Two drug couriers go to an underground club to make a delivery but come up against something not of this world.

==Production==
The anthology film is the second collaboration between Rue Morgue Cinema and the Little Terrors short films festival, following Minutes Past Midnight. The feature is the brain-child of Little Terrors founder Justin McConnell, who wrote and directed the narrative links between the shorts, and Indiecan Entertainment's Avi Federgreen.

==Release and reception==
Galaxy of Horrors had a premiere in Toronto at Imagine Cinemas Carlton on 1 March 2017.

===Home media and streaming===
The Galaxy of Horrors anthology was released on DVD and special edition Blu-ray in 2017. The anthology was made available through various video on demand options on the IndieCan Entertainment website, on 7 March 2017, and on Amazon Prime.

===Critical response===
A number of reviewers found similarities in the film or individual segments with the Black Mirror series, usually as a point in the anthology's favour. Carl Fisher is impressed by the "seriously high production values", remarking that "some of the visuals ... are simply stunning".

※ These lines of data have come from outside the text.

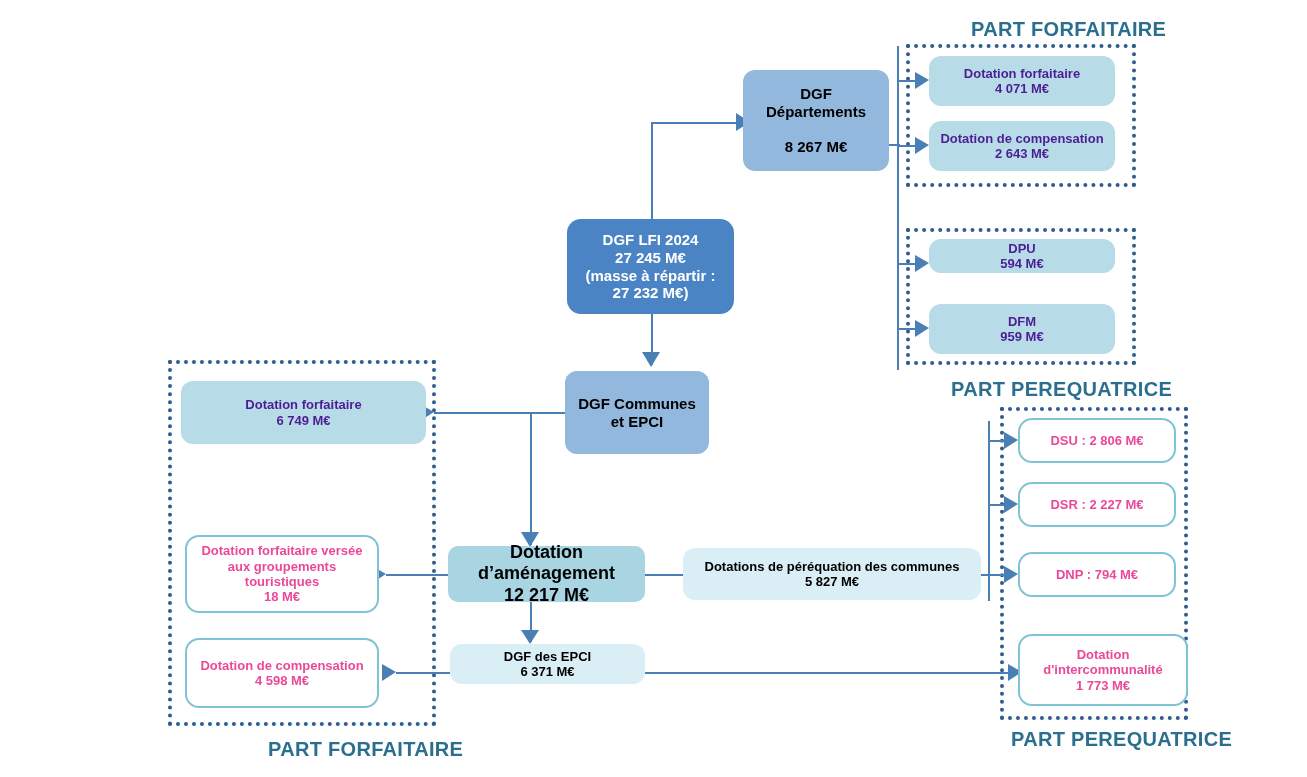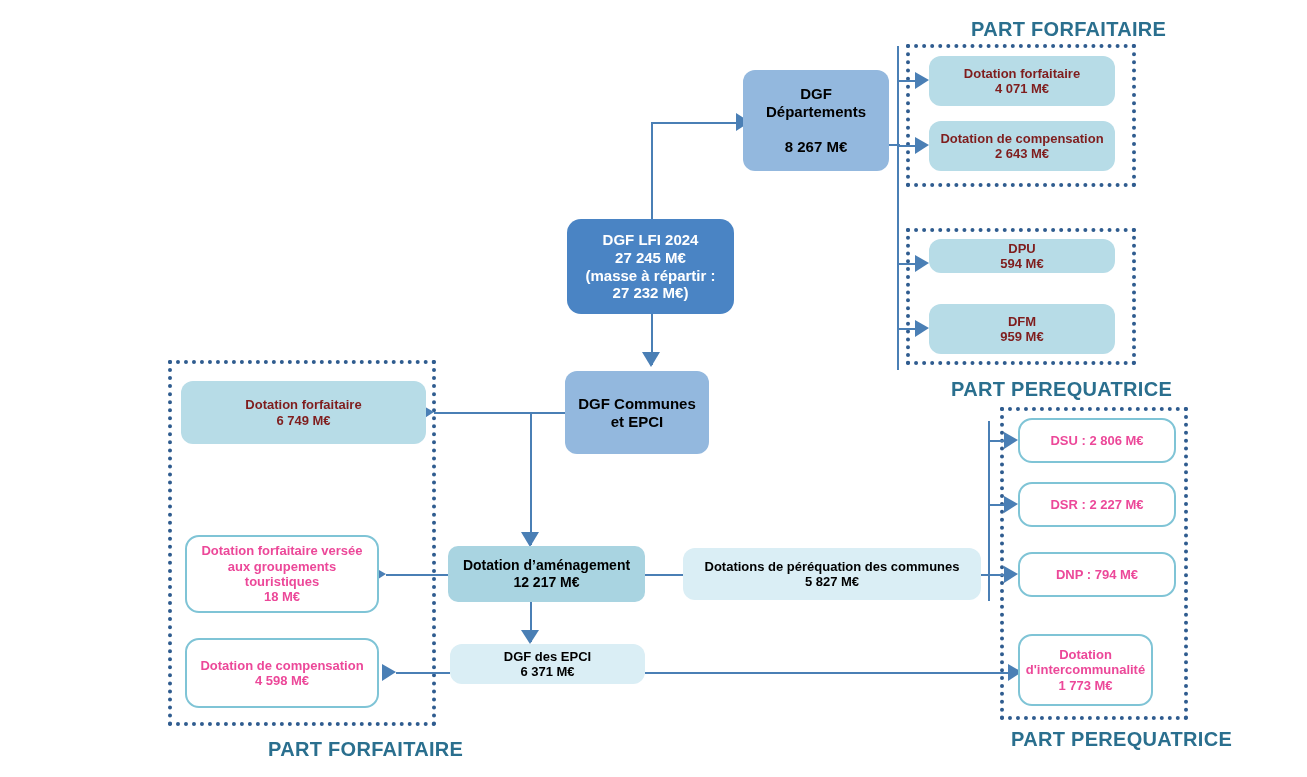"Dotation forfaitaire" .node.cyan { color: #7f1d1d -> #4c1d95 }
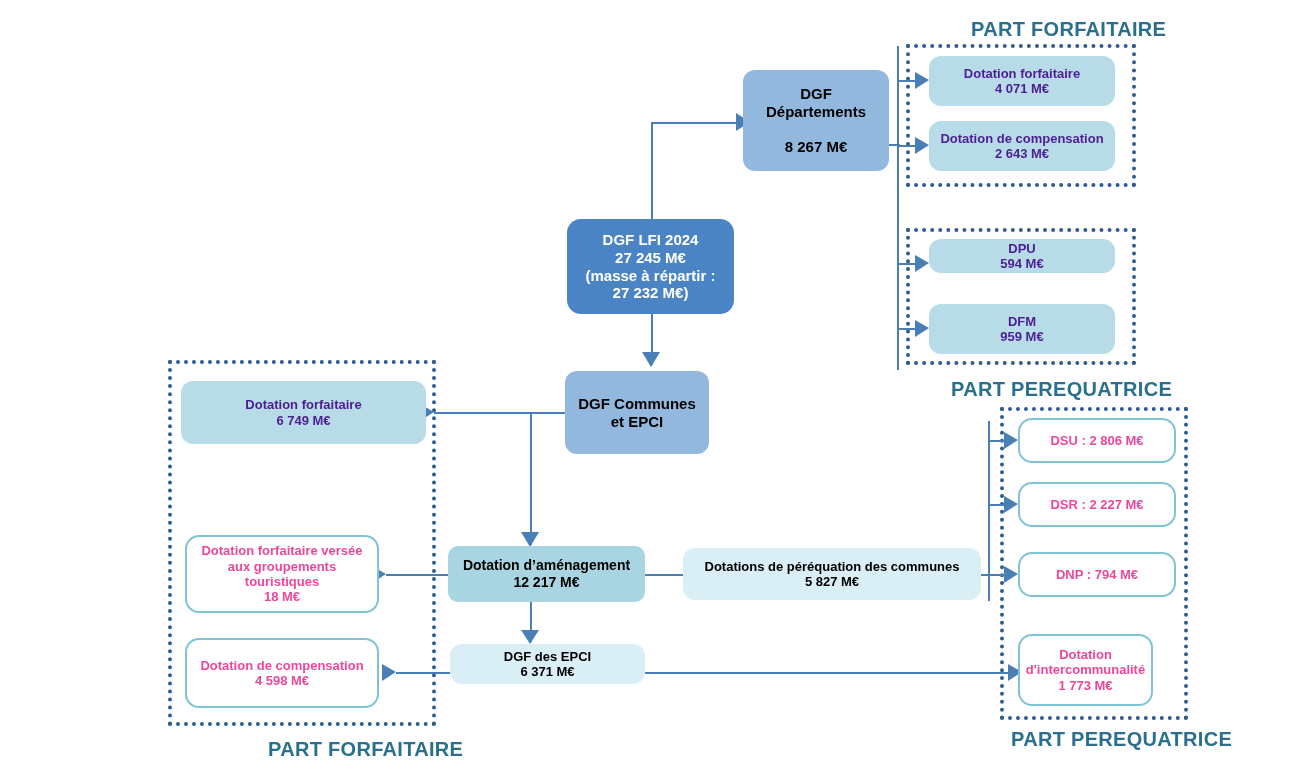"Dotation d’aménagement" .node.cyan-mid { font-size: 14px -> 18px }
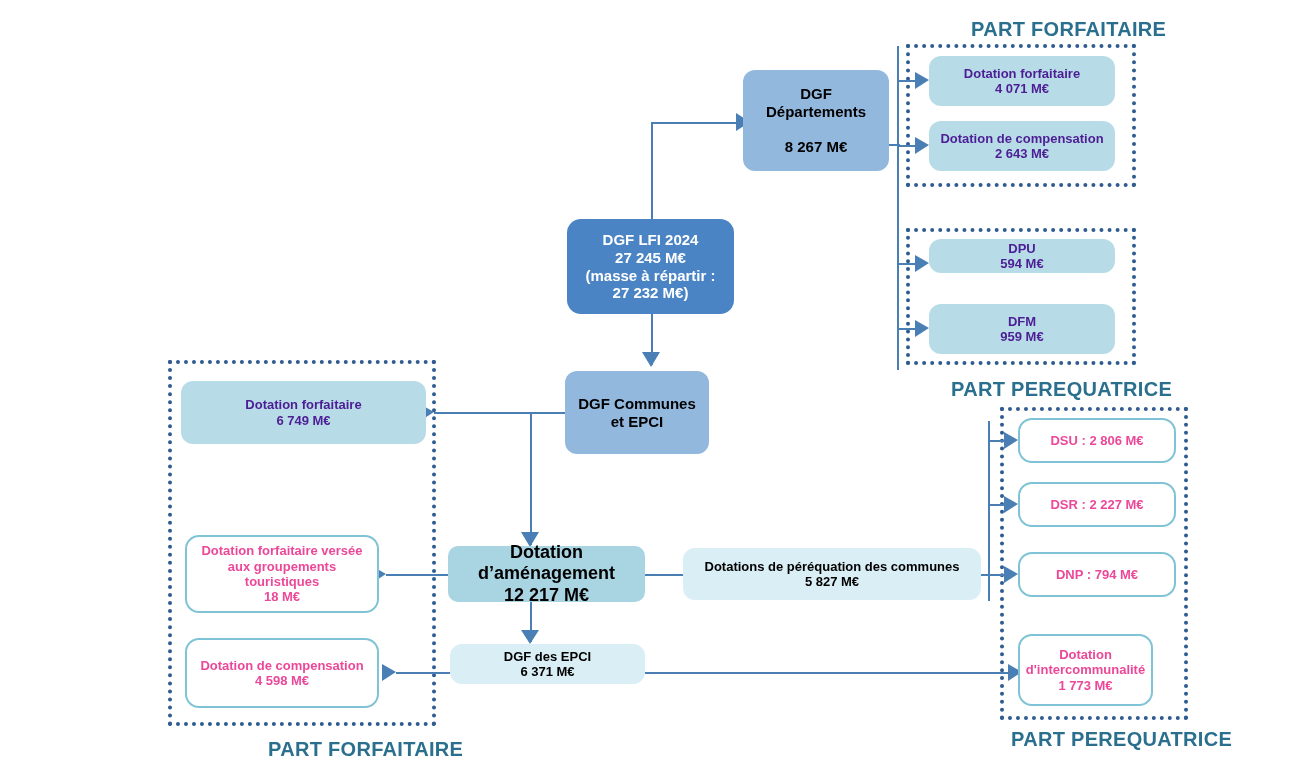"Dotation" div.node { width: 135px -> 170px }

Addison Wylie described the "claustrophobic wraparound short" by Justin McConnell as "semi-meta" and "pretty clever"; a bit of Mystery Science Theater 3000 dowsed in Heavy Metal: "The videos play for him – and for us – in a disjointed order; a forgivable trait since Galaxy of Horrors basically throws the audience into immediate abruptness." Carl Fisher called its story "minimal but with a fun payoff." Karina Adelgaard appreciated the intermissions as "little nuggets of comedy" and a "welcome relief" since most of the shorts are very dark.

==Sequel==
The next film in the series compiled by Justin McConnell is Blood, Sweat, and Terrors (2018).